The numbers shine a light on an inequality where water has a particular significance. Women around the world shoulder the responsibility for water management – and it robs them of employment, education and leisure time.
How water is women’s work
Women and girls spend 200 million hours every day collecting water. In developing regions this can involve round trips of an hour or more, regardless of illness, pregnancy or other paid and unpaid duties.
Moreover, travelling to collect water puts women at greater risk of sexual assault (a risk they also face when toilets are lacking).
For all that, fetching water is only the start of the day’s labour: the water must then be purified – or used as is, even if contaminated – for drinking, cooking and household chores.
The cost of water inequality
Water collection is just one strand in a web of connected factors that includes traditional gender roles and rights.
For example, according to water.org, women and girls spend even more time finding a place to relieve themselves than collecting water. Stigma about menstruation, coupled with a lack of toilets, period products and water for cleaning, is another block to social integration and schooling. Conversely, when a community gets clean water female enrolment in school increases by 15%.
Water insecurity causes disproportionate illness in women, with an associated impact on breastfeeding, maternal health and child sickness (and, in turn, the stress of healthcare costs and reduced income).
Although women produce half of the world’s food, analysis by the Food and Agriculture Organization (FAO) found that their productivity is 20% to 30% lower than male farmers because of discrimination – from a lack of endowments and entitlements, to barriers to information and services.
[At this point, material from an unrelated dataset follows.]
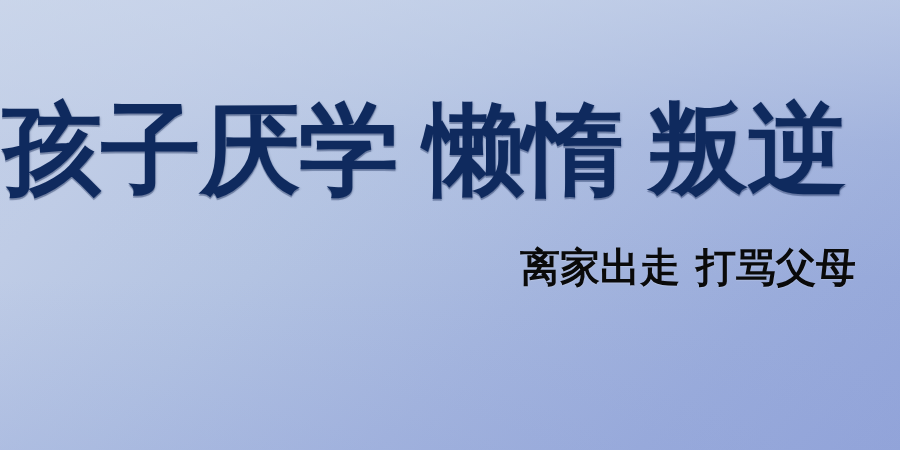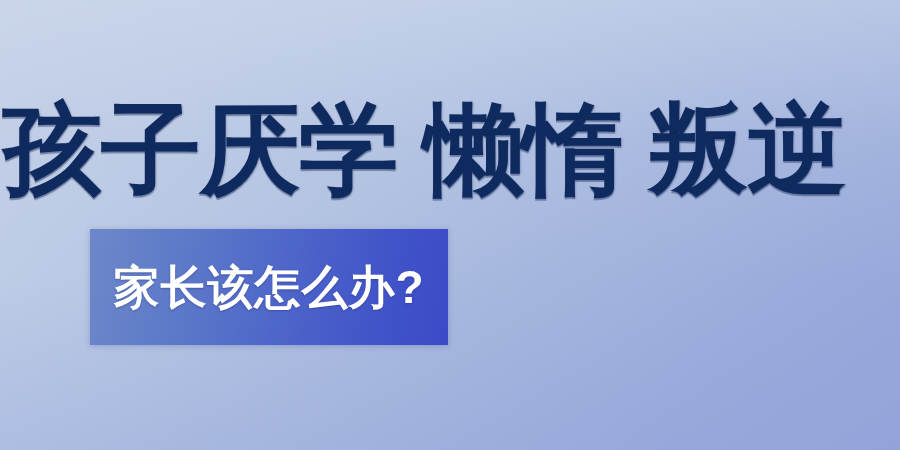"家长该怎么办?" div.badge { html: <div> <span>家长该怎么办?</span> </div> -> none }
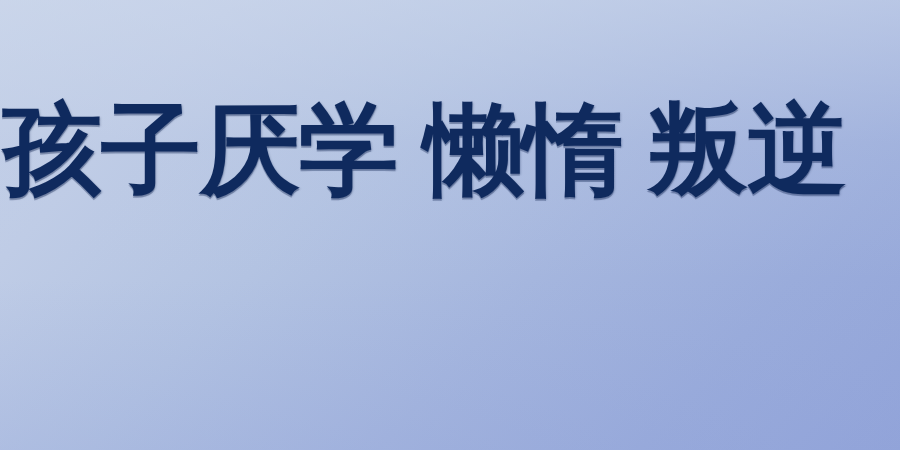"离家出走 打骂父母" div.symptom-line { html: none -> <div> <span>离家出走</span><span></span><span>打骂父母</span> </div> }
This further restricts income and progression. Gender disparities in landholdings deprive women farmers from belonging to water associations. And in rural sub-Saharan Africa, women hold less than 10% of the credit available to smallholder agriculture, because land – to which they do not hold legal rights – is used as collateral.
Gender inequalities have a socio-economic cost, too. A 2015 study which set out to quantify the social impact of a lack of toilets in the South African township of Khayelitsha estimated the combined annual social cost of sexual assaults at US$40 million in combined social costs each year. The research model recommended that providing more toilets was not only the right thing to do to protect women from assault – it also made financial sense.
The problems aren’t restricted to developing nations, however. In Flint, Michigan, women are disproportionately affected by the fallout from living with degraded drinking water, in similar ways to those burdened with water collection on the other side of the world.
The long road to water equality
Women and girls are disproportionately affected by water issues, yet are under-represented on the solutions side, too.
In the 1980s the government of Malawi provided piped water to low-income households in 50 districts. However, the mostly male community-run tap committees quickly ran into problems collecting payments on time and retaining membership.
Women were sidelined despite having more responsibility for managing water, and even though the men were often away from home. To address this, women were trained and admitted to tap committees. The result was that meetings came to be held more regularly, and with greater attendance and effectiveness.
If a voice at a community level is the start, diversity across the water management sector is the next step. In 2014, women made up less than 17% of the labour force in this sector in developing countries, and were particularly under-represented in engineering, leadership, policy and regulation roles.
Of course, overcoming the gaps isn’t as simple as inviting women to apply: entering male-dominated spaces can itself be a considerable barrier. Again, creating equal provision for female needs (such as toilets and changing spaces) and actively tackling discrimination is part of the solution.
Embracing women’s lived experience of managing water insecurity has particular relevance in a water-stressed world. The World Economic Forum has listed water as a top global risk for the past few years – and women’s knowledge may be key to hydrodiplomacy and avoiding water-related conflict.
At a basic level, gender equality begins with providing women with equal access to clean water and toilet facilities. But if we are to address the broader systemic issues at the nexus of water and gender, empowering female expertise and experience at all levels will benefit us all.